Optimize HSH_Lookup #4236
Optimize HSH_Lookup #4236
Conversation
Fix potential case when varnish stops responding with a large number of bans and variations
There was a problem hiding this comment.
As you rightly explained, the root cause of your problems lies with the excessive use of variants and bans. Regarding variants, we introduced vary_notice, which does not avoid the problem, but at least helps awareness of it. Regarding bans, we added ban_cutoff, which, if used, would have avoided the problematic scenario you described.
That said, I can see that the change you propose makes sense, so 👍
|
Thank you for reviewing and approving my proposal, @nigoroll! |
|
@sobolevsv Yes, I agree that you did the right thing by tracking down the root cause. Can you please squash your commits regarding |
This PR optimizes the HSH_Lookup function to prevent Varnish Cache from becoming unresponsive for extended periods when handling a large number of bans and variations.
Earlier this year we encountered issues where Varnish would suddenly become unresponsive.
The issues always followed the same pattern. They occurred infrequently—about once a week or less, typically in the early morning on weekends. Before Varnish stopped responding, the n_expired counter would suddenly stop updating. Simultaneously, the rate of bans_tests_tested would increase while bans_tested did not significantly change. Then, the number of threads would increase until it reached the thread pool limit, at which point Varnish stopped accepting new connections.
Initially, I suspected a deadlock. We upgraded from version 5 to 6.6, but this did not resolve the issue. We also increased the thread pool size, which helped once—Varnish managed to unblock itself before the DevOps team restarted it. This indicated that the root cause was not a deadlock.
A thorough investigation revealed the following:
We used a TTL of 900 seconds for cacheable pages and 1 day for non-cacheable pages. Several non-cacheable pages were configured in the VCL file to bypass the cache. For other non-cacheable pages, hit-for-miss was configured with a TTL of 1 day.
After 1 day of uptime, Varnish's cache could contain 500,000–1.5 million objects, many of which are hit-for-miss objects (as the investigation showed).
We use lurker-friendly bans to invalidate objects in the cache. Each ban uses a regex to match objects by their URL. We add around 50k bans per hour. The lurker was unable to keep up with the rate of adding bans due to the large number of objects in the cache. After 1 day of uptime, Varnish could have as many as 300k active bans.
Additionally, we use Vary by User-Agent.
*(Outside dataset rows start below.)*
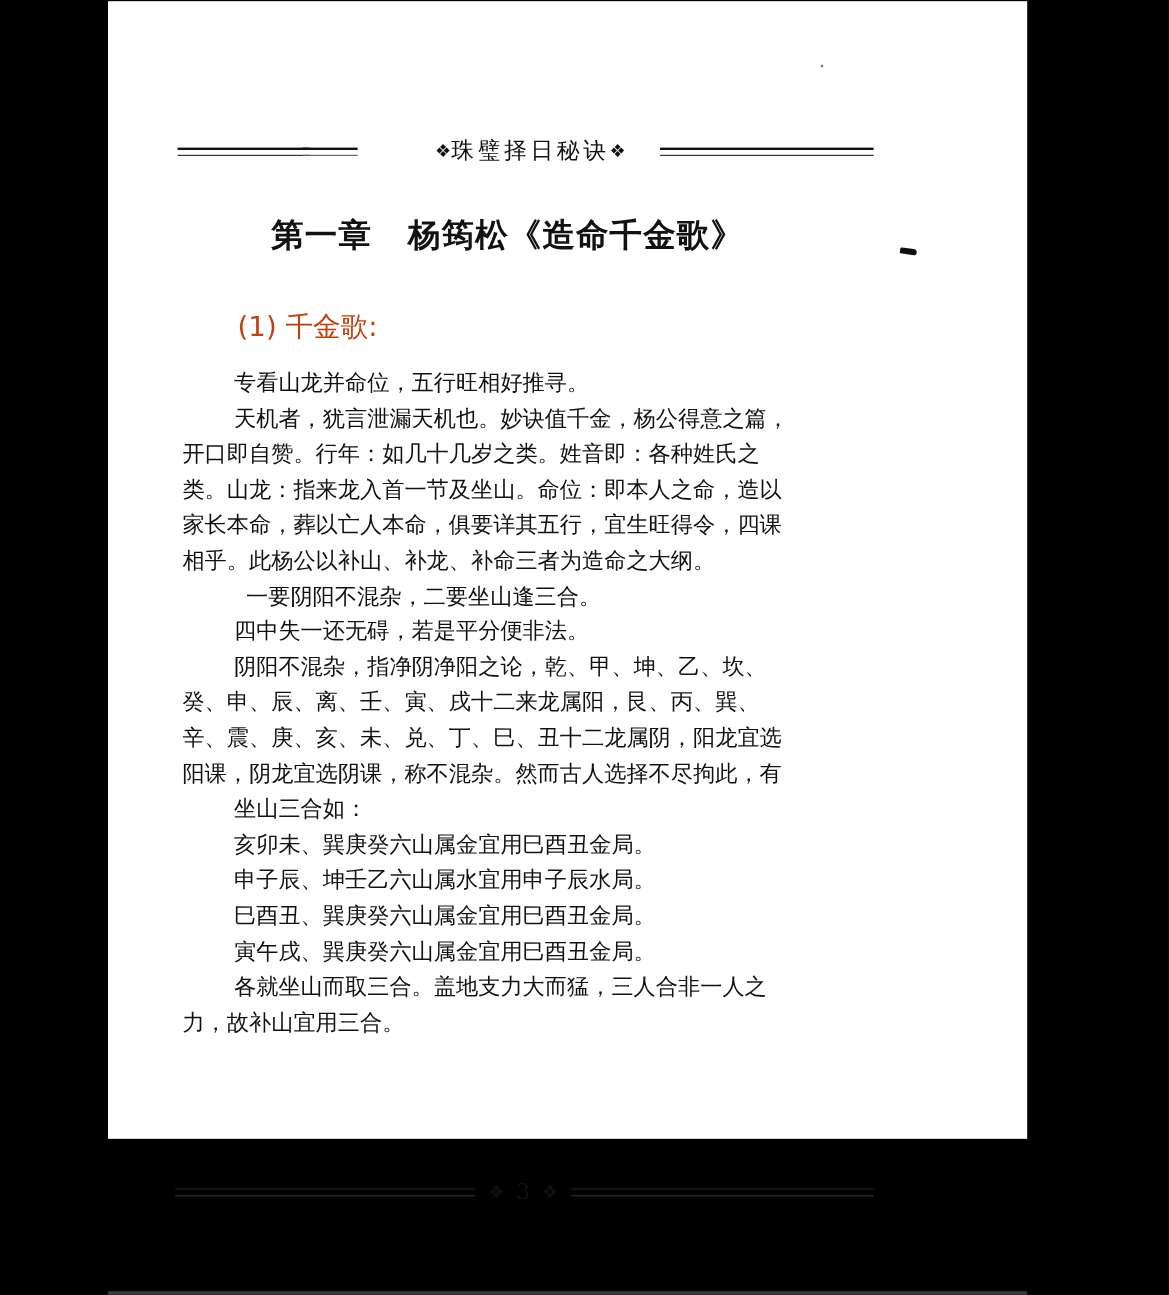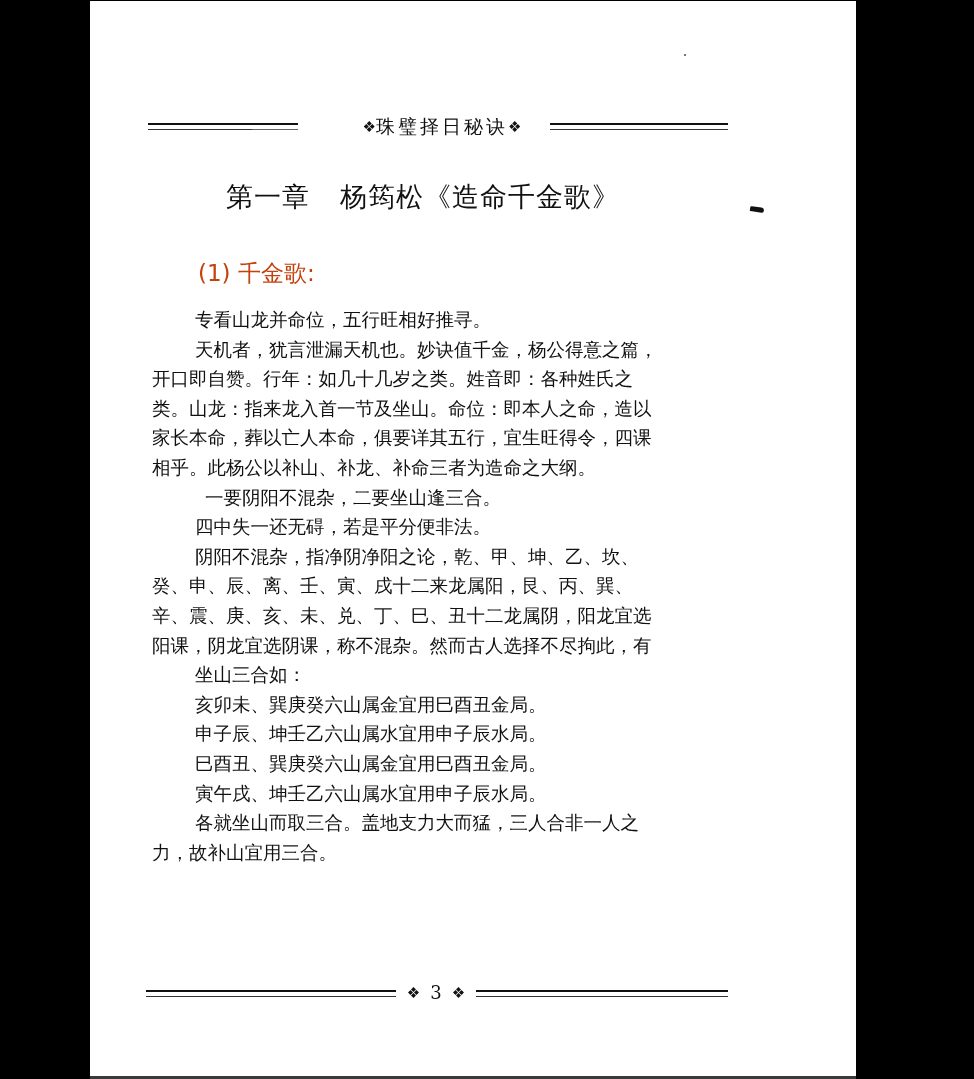--- a/index.html
+++ b/index.html
@@ -12,21 +12,21 @@
     height: 1079px;
     position: relative;
     overflow: hidden;
     font-family: "DejaVu Sans", sans-serif;
   }
   .page {
     position: absolute;
     left: 90px;
     top: 1px;
     width: 766px;
-    height: 1075px;
+    height: 948px;
     background: #ffffff;
   }
   .page-shadow-bottom {
     position: absolute;
     left: 90px;
     top: 1076px;
     width: 766px;
     height: 3px;
     background: #3a3a3a;
   }
@@ -65,21 +65,21 @@
     letter-spacing: 0;
     color: #111;
     vertical-align: 1px;
   }
   .chapter-title {
     position: absolute;
     left: 136px;
     top: 176px;
     width: 440px;
     font-size: 27px;
-    font-weight: normal;
+    font-weight: bold;
     color: #111;
     line-height: 40px;
     white-space: nowrap;
     letter-spacing: 1px;
   }
   .chapter-title .gap { display: inline-block; width: 30px; }
   .artifact-mark {
     position: absolute;
     left: 660px;
     top: 206px;
@@ -188,21 +188,21 @@
       <p class="indent-deep">一要阴阳不混杂，二要坐山逢三合。</p>
       <p class="indent">四中失一还无碍，若是平分便非法。</p>
       <p class="indent">阴阳不混杂，指净阴净阳之论，乾、甲、坤、乙、坎、</p>
       <p>癸、申、辰、离、壬、寅、戌十二来龙属阳，艮、丙、巽、</p>
       <p>辛、震、庚、亥、未、兑、丁、巳、丑十二龙属阴，阳龙宜选</p>
       <p>阳课，阴龙宜选阴课，称不混杂。然而古人选择不尽拘此，有</p>
       <p class="indent">坐山三合如：</p>
       <p class="indent">亥卯未、巽庚癸六山属金宜用巳酉丑金局。</p>
       <p class="indent">申子辰、坤壬乙六山属水宜用申子辰水局。</p>
       <p class="indent">巳酉丑、巽庚癸六山属金宜用巳酉丑金局。</p>
-      <p class="indent">寅午戌、坤壬乙六山属水宜用申子辰水局。</p>
+      <p class="indent">寅午戌、巽庚癸六山属金宜用巳酉丑金局。</p>
       <p class="indent">各就坐山而取三合。盖地支力大而猛，三人合非一人之</p>
       <p>力，故补山宜用三合。</p>
     </div>
 
   <div class="footer">
     <div class="ft-rule left"></div>
     <div class="ft-center">
       <span class="knot">❖</span><span class="num">3</span><span class="knot">❖</span>
     </div>
     <div class="ft-rule right"></div>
While this is not ideal, it is part of our current configuration and it worked for years. As a result, a single page could be accessed by more than a thousand unique User-Agent daily, which creates a long list of variations for a single object in the cache.
Bans were added more or less at a constant rate throughout the day, but traffic significantly decreased during nighttime. Many objects were not requested overnight, meaning they needed to be checked against more bans when traffic resumed if the lurker had not yet processed them.
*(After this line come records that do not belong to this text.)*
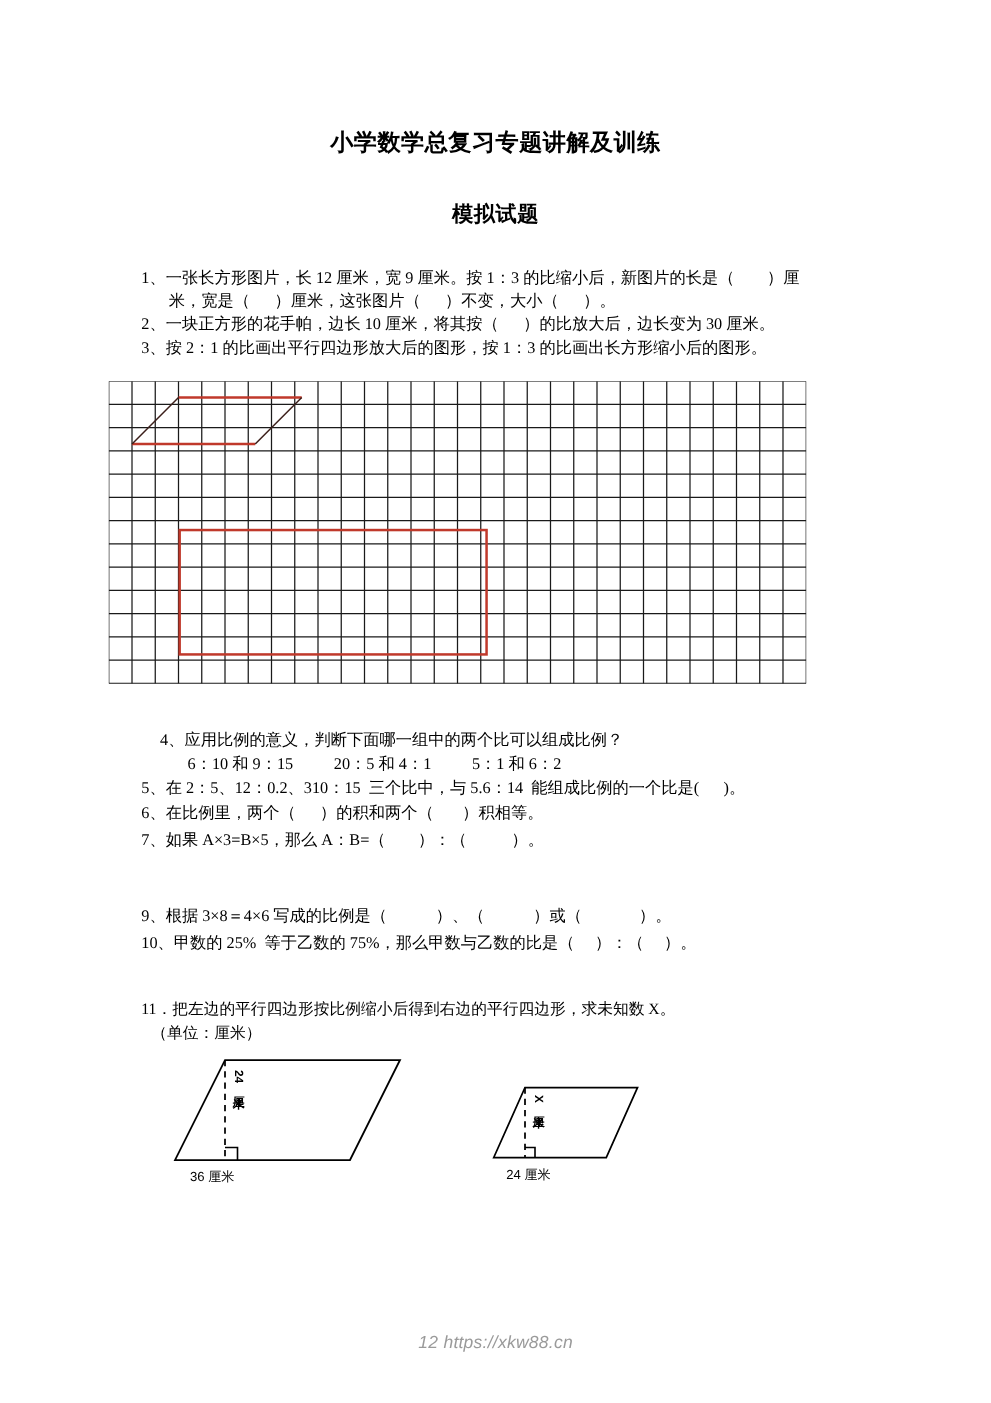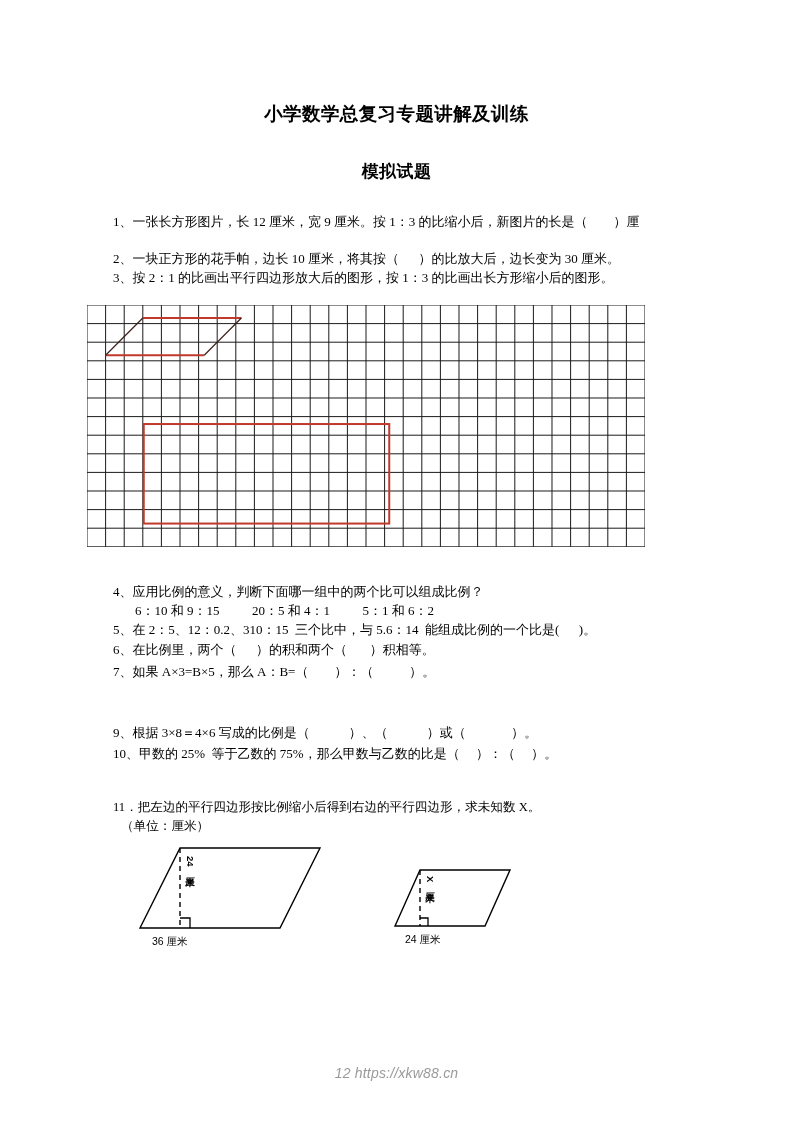--- a/index.html
+++ b/index.html
@@ -73,20 +73,21 @@
 </head>
 <body>
 
 <div class="page">
 
   <div class="doc-title">小学数学总复习专题讲解及训练</div>
   <div class="sub-title">模拟试题</div>
 
   <div class="qblock" style="top:213px;">
     <div class="q-line">1、一张长方形图片，长 12 厘米，宽 9 厘米。按 1：3 的比缩小后，新图片的长是（        ）厘</div>
+    <div class="q-line q-indent">米，宽是（      ）厘米，这张图片（      ）不变，大小（      ）。</div>
   </div>
   <div class="qblock" style="top:250px;">
     <div class="q-line">2、一块正方形的花手帕，边长 10 厘米，将其按（      ）的比放大后，边长变为 30 厘米。</div>
   </div>
   <div class="qblock" style="top:269px;">
     <div class="q-line">3、按 2：1 的比画出平行四边形放大后的图形，按 1：3 的比画出长方形缩小后的图形。</div>
   </div>
 
   <div class="grid-wrap">
     <svg class="grid-canvas" id="grid-svg" width="558" height="241.8" viewBox="0 0 558 241.8">
@@ -136,21 +137,21 @@
         <line x1="0" y1="223.20000000000002" x2="558" y2="223.20000000000002" stroke="#1a1a1a" stroke-width="1"></line>
         <line x1="0" y1="241.8" x2="558" y2="241.8" stroke="#1a1a1a" stroke-width="1"></line>
         <line x1="55.800000000000004" y1="13.02" x2="154.38" y2="13.02" stroke="#c0392b" stroke-width="2"></line>
         <line x1="18.6" y1="50.220000000000006" x2="117.18" y2="50.220000000000006" stroke="#c0392b" stroke-width="2"></line>
         <line x1="18.6" y1="50.220000000000006" x2="55.800000000000004" y2="13.02" stroke="#3b1f1a" stroke-width="1.2"></line>
         <line x1="117.18" y1="50.220000000000006" x2="154.38" y2="13.02" stroke="#3b1f1a" stroke-width="1.2"></line>
         <rect x="56.730000000000004" y="119.04000000000002" width="245.52" height="99.51" fill="none" stroke="#c0392b" stroke-width="2"></rect>
       </svg>
   </div>
 
-  <div class="qblock" style="top:583px;">
+  <div class="qblock" style="top:583px;margin-left:15px;">
     <div class="q-line">4、应用比例的意义，判断下面哪一组中的两个比可以组成比例？</div>
     <div class="q-line q-indent">6：10 和 9：15          20：5 和 4：1          5：1 和 6：2</div>
   </div>
   <div class="qblock" style="top:621px;">
     <div class="q-line">5、在 2：5、12：0.2、310：15  三个比中，与 5.6：14  能组成比例的一个比是(      )。</div>
   </div>
   <div class="qblock" style="top:641px;">
     <div class="q-line">6、在比例里，两个（      ）的积和两个（       ）积相等。</div>
   </div>
   <div class="qblock" style="top:663px;">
A rough estimate showed that the lurker could take up to 1 day to check all bans against all objects, so we can ignore its role in the investigation.
In the morning, as traffic increased, Varnish received a request for an object that had not been accessed overnight. This object needed to be checked against a large number of bans. If the requested object was non-cacheable with a TTL of 1 day, it also had to go through thousands of variations to find a match. Recently accessed objects were at the beginning of the list, so the probability of the requested object being near the end of the list was low. What is more likely is that a ban invalidating the requested object was added at the start of the night, followed by many more bans added throughout the night.
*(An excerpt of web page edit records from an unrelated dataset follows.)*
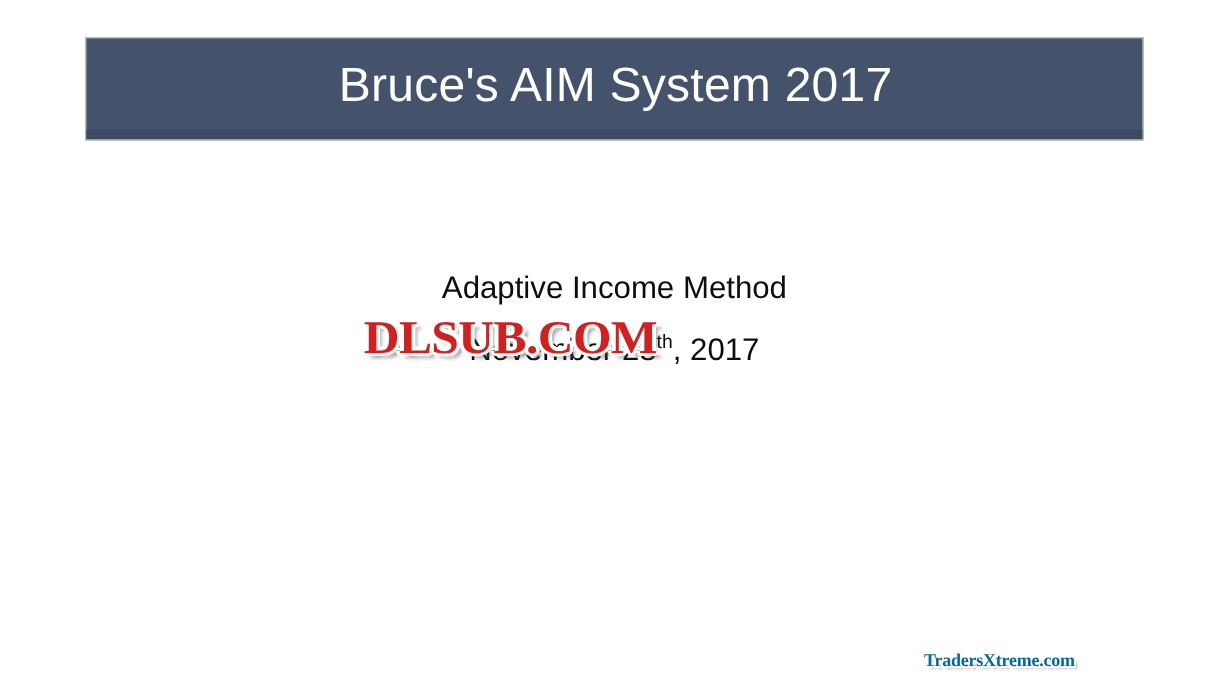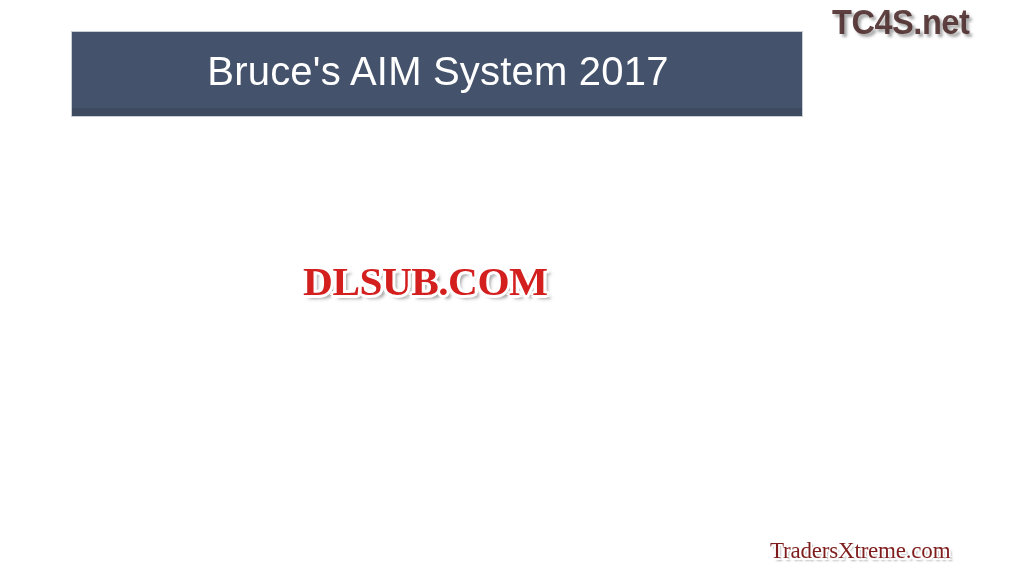--- a/index.html
+++ b/index.html
@@ -22,21 +22,21 @@
     width: 1024px;
     height: 576px;
     background: #ffffff;
   }
 
   
   #title-banner {
     position: absolute;
     left: 71px;
     top: 31px;
-    width: 732px;
+    width: 882px;
     height: 86px;
     background: #44526b;
     border: 1px solid #c9cdd6;
     box-sizing: border-box;
     display: flex;
     align-items: center;
     justify-content: center;
   }
   #title-banner::after {
     
@@ -141,48 +141,51 @@
   
   #tradersxtreme-watermark {
     position: absolute;
     left: 770px;
     top: 538px;
     pointer-events: none;
   }
   #tradersxtreme-text {
     display: block;
     font-family: "Liberation Serif", serif;
-    font-size: 23px;
-    font-weight: 400;
+    font-size: 15px;
+    font-weight: 700;
     line-height: 26px;
     letter-spacing: -0.2px;
-    color: #7f1d1d;
+    color: #0369a1;
     text-shadow:
       -1.5px -1.5px 0 #ffffff,
        1.5px -1.5px 0 #ffffff,
       -1.5px  1.5px 0 #ffffff,
        1.5px  1.5px 0 #ffffff,
        2.5px  2.5px 2px rgba(95,95,95,0.5);
   }
 </style>
 </head>
 <body>
 
 <div id="slide">
 
   <div id="title-banner">
     <div id="title-text">Bruce's AIM System 2017</div>
   </div>
 
+  <div id="body-block">
+    <div class="body-line">Adaptive Income Method</div>
+    <div class="body-line" id="date-line">
+      <span>November 28</span><sup>th</sup><span>, 2017</span>
+    </div>
+  </div>
 
   <div id="dlsub-watermark">
     <span id="dlsub-text">DLSUB.COM</span>
   </div>
 
-  <div id="tc4s-watermark">
-    <span id="tc4s-text">TC4S.net</span>
-  </div>
 
   <div id="tradersxtreme-watermark">
     <span id="tradersxtreme-text">TradersXtreme.com</span>
   </div>
 
 </div>
 
 </body></html>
During lookup, once an objhead is found, Varnish needs to check all variants against all bans from the start of the ban list to the ban that invalidated the object. This process could take minutes to complete (hundreds of thousands of bans multiplied by thousands of variations). During this operation, the mutex oh->mtx is held, which blocks the expire thread. This explains why n_expired stopped updating. This mutex also blocks new incoming requests for the same object (page). This explains why threads started increasing.
We fixed the configuration—reduced the TTL for hit-for-miss objects and added additional non-cacheable pages to bypass the cache. This helped to reduce the number of objects in the cache so the lurker could now keep up with newly added bans. As a result, the issue with Varnish disappeared. We will also revise the Vary header to populate the cache with fewer object variants.
While we had a not very good configuration that allowed our Varnish to work for years without any issues, a critical system software should not stop responding unexpectedly because of wrong or suboptimal configuration.
To prevent Varnish from becoming stuck unexpectedly for minutes, we need to swap the order of the Vary check and the Ban check. If we first find the object's variant that exactly matches the request and only then check it against all bans, the worker will return the object from the cache (or from backends) with a much smaller latency spike. The worker will hold the mutex for a much shorter time, allowing other requests for the same object to be served. Latency should be a top priority—returning a requested object variant to the client as quickly as possible. Let other object variants expire, or let the lurker clean them up asynchronously.